XHHY-FM
- Querétaro, Querétaro; Mexico;
- Frequency: 93.9 MHz
- Branding: Mía 93.9 FM

Programming
- Format: Pop

Ownership
- Owner: Respuesta Radiofónica; (Foro Radial, S.A. de C.V.);

History
- First air date: September 29, 1986 (concession) December 4, 2011 (FM)

Technical information
- Class: AA
- ERP: 6 kW
- HAAT: 9.47 meters (31.1 ft)
- Transmitter coordinates: 20°37′24.0″N 100°25′06.8″W﻿ / ﻿20.623333°N 100.418556°W

Links
- Website: miafm.mx

= XHHY-FM =

Radio station in Querétaro, Querétaro, Mexico

XHHY-FM is a radio station on 93.9 FM in Querétaro, Querétaro, Mexico.
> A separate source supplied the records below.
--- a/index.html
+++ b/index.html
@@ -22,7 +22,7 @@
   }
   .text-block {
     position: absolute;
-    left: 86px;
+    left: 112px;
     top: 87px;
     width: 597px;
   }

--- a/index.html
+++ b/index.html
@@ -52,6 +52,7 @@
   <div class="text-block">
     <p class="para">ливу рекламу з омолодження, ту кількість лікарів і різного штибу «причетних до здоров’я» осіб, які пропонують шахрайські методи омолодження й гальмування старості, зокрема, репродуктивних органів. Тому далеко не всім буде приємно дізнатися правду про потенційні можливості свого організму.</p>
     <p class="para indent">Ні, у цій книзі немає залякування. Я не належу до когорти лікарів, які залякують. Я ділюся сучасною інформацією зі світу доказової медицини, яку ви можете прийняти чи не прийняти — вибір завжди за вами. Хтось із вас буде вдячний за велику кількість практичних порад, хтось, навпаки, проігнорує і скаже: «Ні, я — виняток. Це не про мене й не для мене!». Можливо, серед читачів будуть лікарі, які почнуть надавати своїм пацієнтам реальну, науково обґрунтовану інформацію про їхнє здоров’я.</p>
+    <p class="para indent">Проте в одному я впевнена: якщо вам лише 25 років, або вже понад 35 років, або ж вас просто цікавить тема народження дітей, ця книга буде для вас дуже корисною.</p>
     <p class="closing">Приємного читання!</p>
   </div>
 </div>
The station is owned by Respuesta Radiofónica and carries a pop format known as Mía 93.9.

==History==
XHHY began as XEHY-AM 1310, located in Villa Corregidora and owned by Trigio Javier Pérez de Anda. Pérez de Anda was the president of Grupo Radiorama and the son of founder Javier Pérez de Anda. The station changed formats several times, mostly broadcasting Mexican music as La Poderosa and Mi Consentida, until the late 1990s, when it began broadcasting romantic music in Spanish under the name Romántica 1310.
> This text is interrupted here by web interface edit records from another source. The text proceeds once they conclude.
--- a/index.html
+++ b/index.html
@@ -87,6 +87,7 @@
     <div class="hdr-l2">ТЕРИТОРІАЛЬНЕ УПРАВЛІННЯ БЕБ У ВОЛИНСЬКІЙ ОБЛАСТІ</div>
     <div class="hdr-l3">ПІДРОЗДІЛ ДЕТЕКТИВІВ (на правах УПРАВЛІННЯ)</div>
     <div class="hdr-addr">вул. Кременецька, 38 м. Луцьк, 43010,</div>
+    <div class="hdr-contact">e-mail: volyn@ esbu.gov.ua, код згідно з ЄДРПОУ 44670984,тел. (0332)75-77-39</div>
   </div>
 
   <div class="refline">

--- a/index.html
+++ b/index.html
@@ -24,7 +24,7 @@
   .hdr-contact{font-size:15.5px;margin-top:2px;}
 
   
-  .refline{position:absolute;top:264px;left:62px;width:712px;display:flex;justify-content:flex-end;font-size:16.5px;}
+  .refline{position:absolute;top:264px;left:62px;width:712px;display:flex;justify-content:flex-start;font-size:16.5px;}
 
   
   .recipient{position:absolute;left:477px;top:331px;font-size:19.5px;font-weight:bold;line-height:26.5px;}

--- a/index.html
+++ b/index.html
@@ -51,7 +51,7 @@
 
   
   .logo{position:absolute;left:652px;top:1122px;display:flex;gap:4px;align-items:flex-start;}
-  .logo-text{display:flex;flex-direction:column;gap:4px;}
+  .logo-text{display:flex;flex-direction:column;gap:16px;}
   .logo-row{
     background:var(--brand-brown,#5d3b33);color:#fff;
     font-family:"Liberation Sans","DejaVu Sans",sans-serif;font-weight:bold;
On July 11, 1999, Respuesta Radiofónica took over operations and relaunched XEHY as 1310 La Jefa with a grupera format, which was maintained until July 4, 2004, when it became known as La Más Querida. This lasted just three months to make way for a relaunch as Estéreo Joya—a brand which had been used on XHMQ-FM 98.7.

On December 4, 2011, XHHY-FM 93.9 came to the air on FM and changed its name to Joya 93.9. In July 2012, the station flipped to pop as Mía 93.9. The concession was transferred to Foro Radial in 2015.